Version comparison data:
+--
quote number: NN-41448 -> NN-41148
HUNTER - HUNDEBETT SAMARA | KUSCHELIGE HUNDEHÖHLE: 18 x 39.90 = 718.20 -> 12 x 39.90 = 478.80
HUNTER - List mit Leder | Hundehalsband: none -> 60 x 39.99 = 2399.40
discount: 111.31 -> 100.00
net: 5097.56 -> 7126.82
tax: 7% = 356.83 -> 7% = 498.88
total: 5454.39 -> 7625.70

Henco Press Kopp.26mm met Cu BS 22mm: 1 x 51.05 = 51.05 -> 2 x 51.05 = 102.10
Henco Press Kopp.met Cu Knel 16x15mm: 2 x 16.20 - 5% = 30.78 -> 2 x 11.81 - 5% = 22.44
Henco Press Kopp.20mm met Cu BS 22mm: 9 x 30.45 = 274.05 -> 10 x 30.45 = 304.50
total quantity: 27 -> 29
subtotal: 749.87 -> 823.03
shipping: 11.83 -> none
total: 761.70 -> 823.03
+--
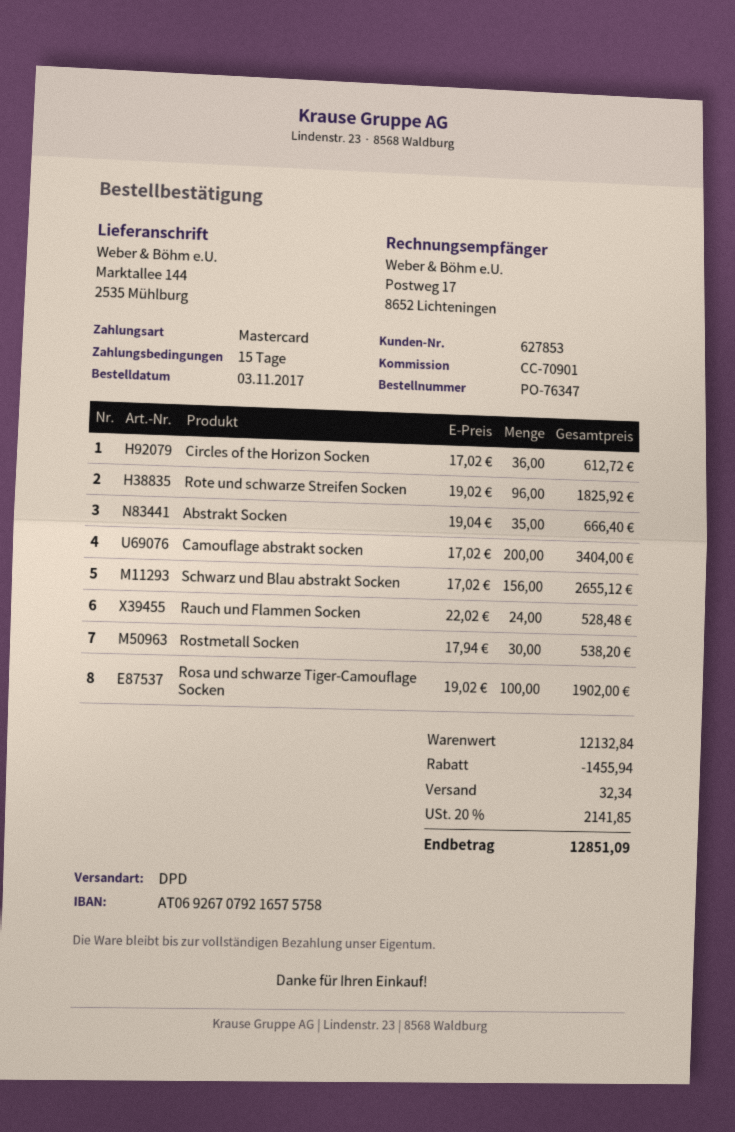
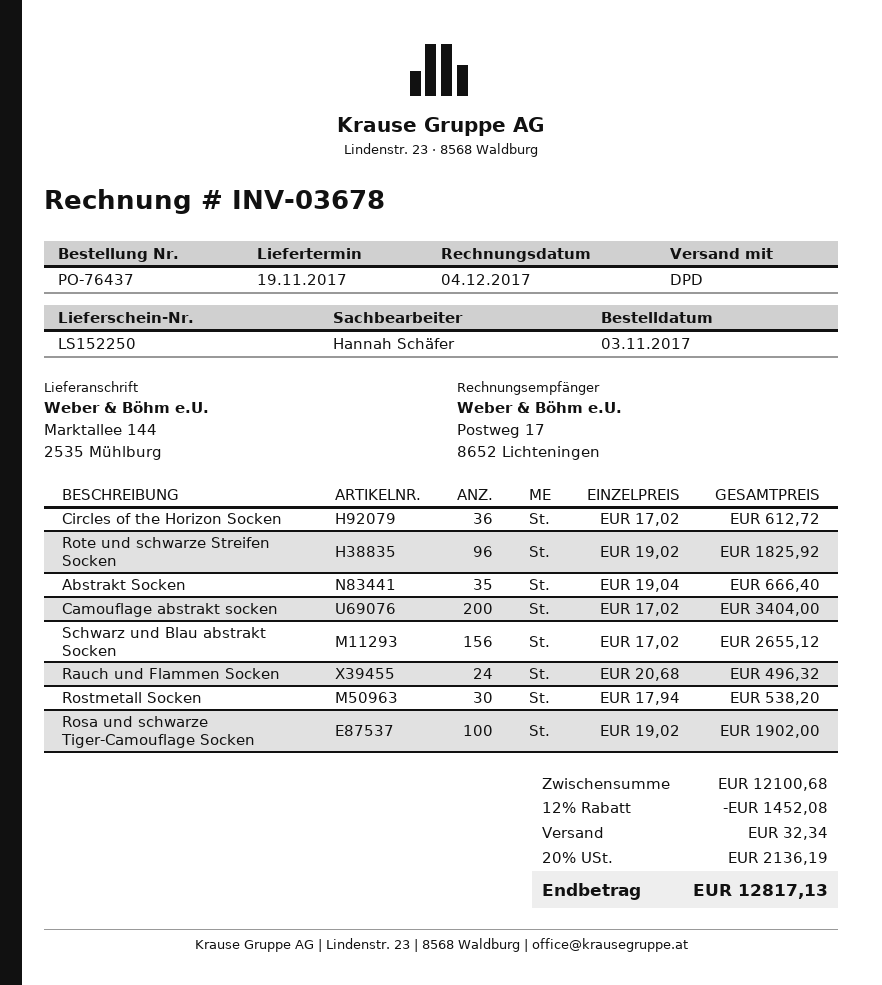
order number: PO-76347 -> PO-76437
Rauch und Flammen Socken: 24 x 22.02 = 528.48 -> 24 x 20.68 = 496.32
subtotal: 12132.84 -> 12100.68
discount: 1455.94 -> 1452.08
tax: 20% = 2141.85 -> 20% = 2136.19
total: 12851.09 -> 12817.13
+--
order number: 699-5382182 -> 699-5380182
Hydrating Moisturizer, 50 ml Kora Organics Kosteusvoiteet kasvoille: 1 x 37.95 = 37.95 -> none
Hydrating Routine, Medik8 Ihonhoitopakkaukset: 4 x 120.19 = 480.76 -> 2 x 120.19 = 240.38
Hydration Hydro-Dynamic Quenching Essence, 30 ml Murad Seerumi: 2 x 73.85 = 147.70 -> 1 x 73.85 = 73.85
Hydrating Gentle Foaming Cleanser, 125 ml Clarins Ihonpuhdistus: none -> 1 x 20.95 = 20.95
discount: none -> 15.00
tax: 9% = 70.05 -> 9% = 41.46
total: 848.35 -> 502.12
+--
# Task statement
Retype only the stretch of lines above starting at the one with "Henco Press Kopp.met" and stopping at the one with "total: 761.70 -> 823.03", exactly as written, with both kept.

# Written answer
Henco Press Kopp.met Cu Knel 16x15mm: 2 x 16.20 - 5% = 30.78 -> 2 x 11.81 - 5% = 22.44
Henco Press Kopp.20mm met Cu BS 22mm: 9 x 30.45 = 274.05 -> 10 x 30.45 = 304.50
total quantity: 27 -> 29
subtotal: 749.87 -> 823.03
shipping: 11.83 -> none
total: 761.70 -> 823.03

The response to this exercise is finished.